MARY GERHART is Professor Emerita of Religious Studies at Hobart and William Smith Colleges. She co-authored Metaphoric Process: The Creation of Scientific and Religious Understandings and New Maps for Old Explorations in Science and Religion. She was Senior Fellow at the Martin Marty Center for the Advanced Study of Religion at the University of Chicago. Her primary recent interest is the work of Hildegard of Bingen.
PHILIP S. GORSKI is Professor of Sociology and Religious Studies at Yale University. His research focuses on religion and politics in Western Europe and North America during the early-modern and modern periods. He also has a longstanding interest in the philosophy of science social science. His most recent book is American Covenant: A History of Civil Religion from the Puritans to the Present.
SANDRA A. HAM is a Senior Statistician in the Center for Health and the Social Sciences, University of Chicago. Her scholarly work aims to develop a Christian ecosystem theology that is the nexus of old religion and new science. She believes that ecology, more than any other science, can be shown to facilitate the constructive work of letting authoritative religious texts and traditions guide ethical decisions in a fast-changing society.
PAUL G. HELTNE, an anthropologist, has done field work with both nonhuman and human primates. He became head of the Chicago Academy of Sciences where he established a program that made the Academy a leading provider of educational enrichments for students and teachers in the Chicago Public Schools. Heltne headed the establishment of the new Peggy Notebaert Nature Museum in Chicago’s Lincoln Park.

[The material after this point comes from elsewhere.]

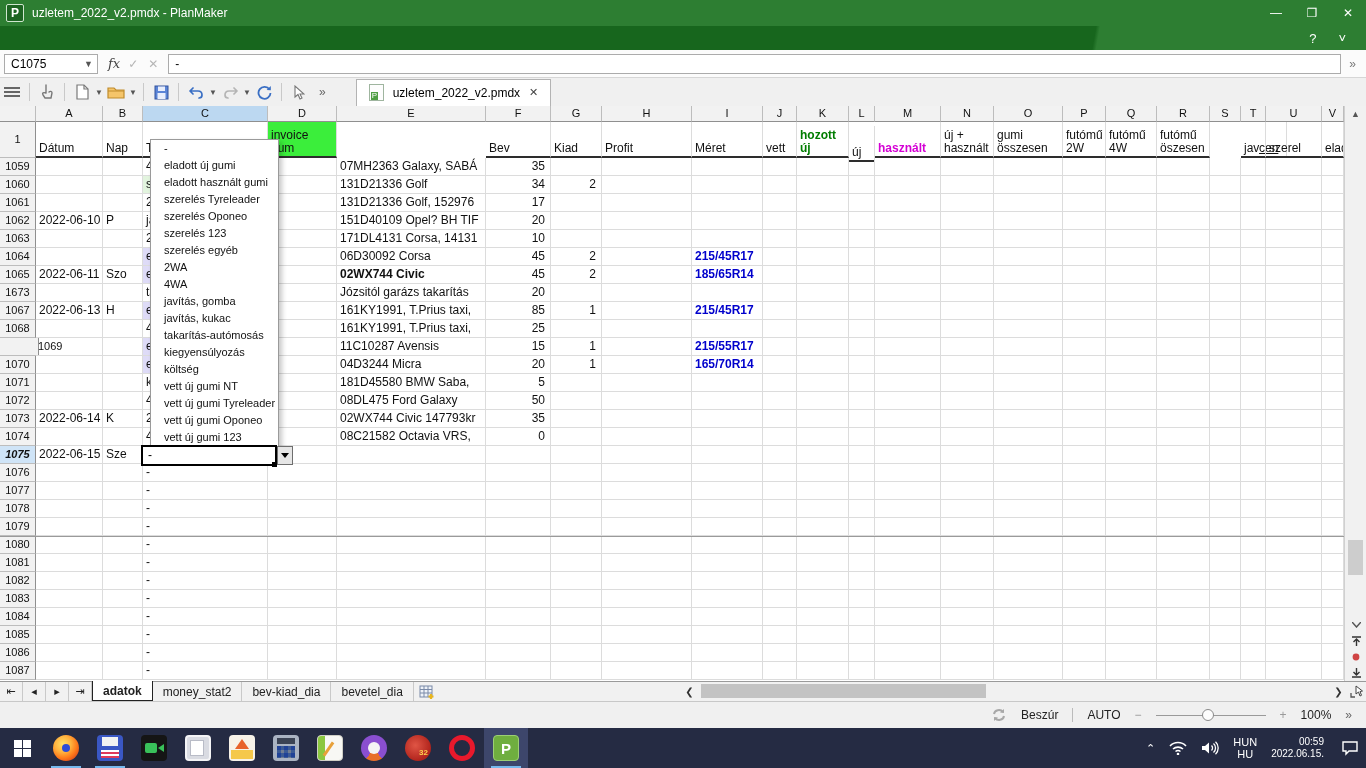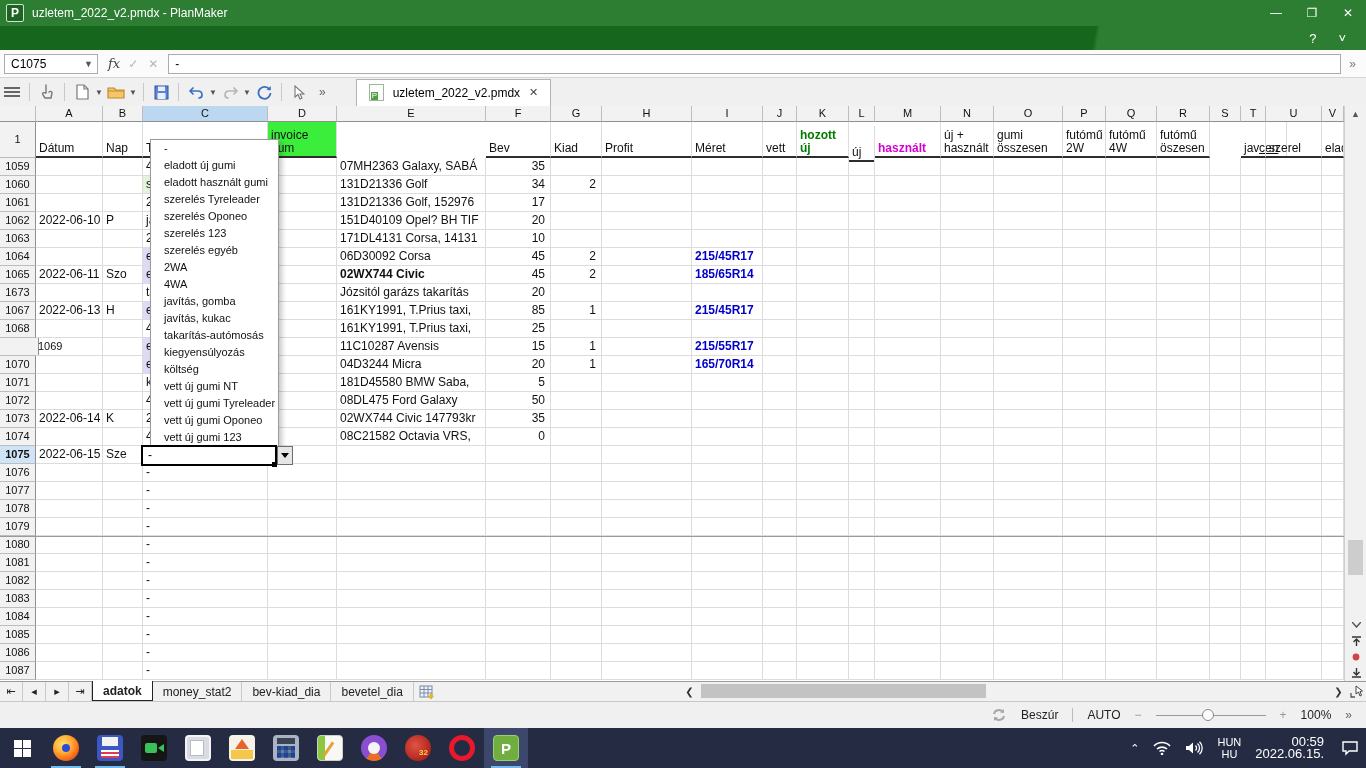"1075" div.rowh { font-style: none -> italic }
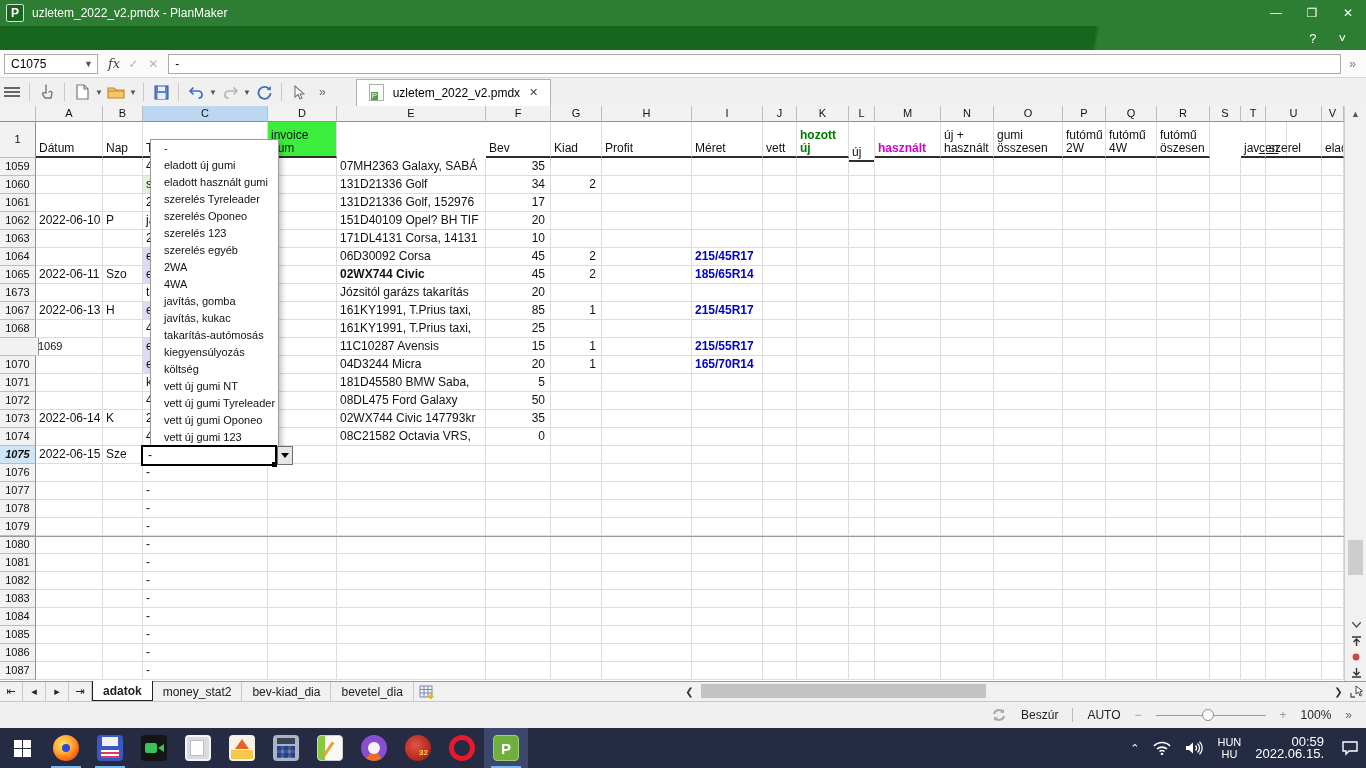"00:59" .tray-clock { font-size: 13px -> 10px }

MARTINEZ HEWLETT is a molecular virologist, a philosopher, and a novelist, currently serving as Research Scholar and Interim Branch President of the University of New Mexico, Taos. He is founding coordinator of the St. Albert the Great Forum on Theology and the Sciences at the University of Arizona. With Ted Peters, he authored Evolution: From Creation to New Creation, and Can You Believe in God and Evolution? A Guide for the Perplexed.
TED PETERS is a systematic theologian and ethicist who concentrates on Reformation theology as well as the dialogue between faith and science, and currently works in astrotheology, cosmology, and divine action. He is Emeritus Professor of Systematic Theology and Ethics at Pacific Lutheran Theological Seminary/California Lutheran University and the Graduate Theological Union at Berkeley. Along with Robert John Russell he co-edits the journal Theology and Science at the Ayala Center for Theology and the Natural Sciences. He is author or co-author of four books and numerous articles in religion and science.
MICHAEL SPEZIO is Associate Professor of Psychology and Neuroscience and directs the Laboratory for Inquiry into Valuation and Emotion (LIVE) at Scripps College in Claremont, CA. He is a visiting scientist at the Institute for Systems Neuroscience at the University Medical Center in Eppendorf, Hamburg, Germany and a member of the Center of Theological Inquiry in Princeton, NJ. His writing includes articles and chapters on virtue science.
GRACE WOLF-CHASE is an Astronomer at the Adler Planetarium, an Associate at the University of Chicago, and an Affiliated Faculty Member of the Zygon Center for Religion and Science in Chicago. She studied star formation at NASA/Ames Research Center and UC Riverside. Wolf-Chase’s primary research interests include all aspects of the earliest stages of star formation in our Galaxy, about which she publishes prolifically.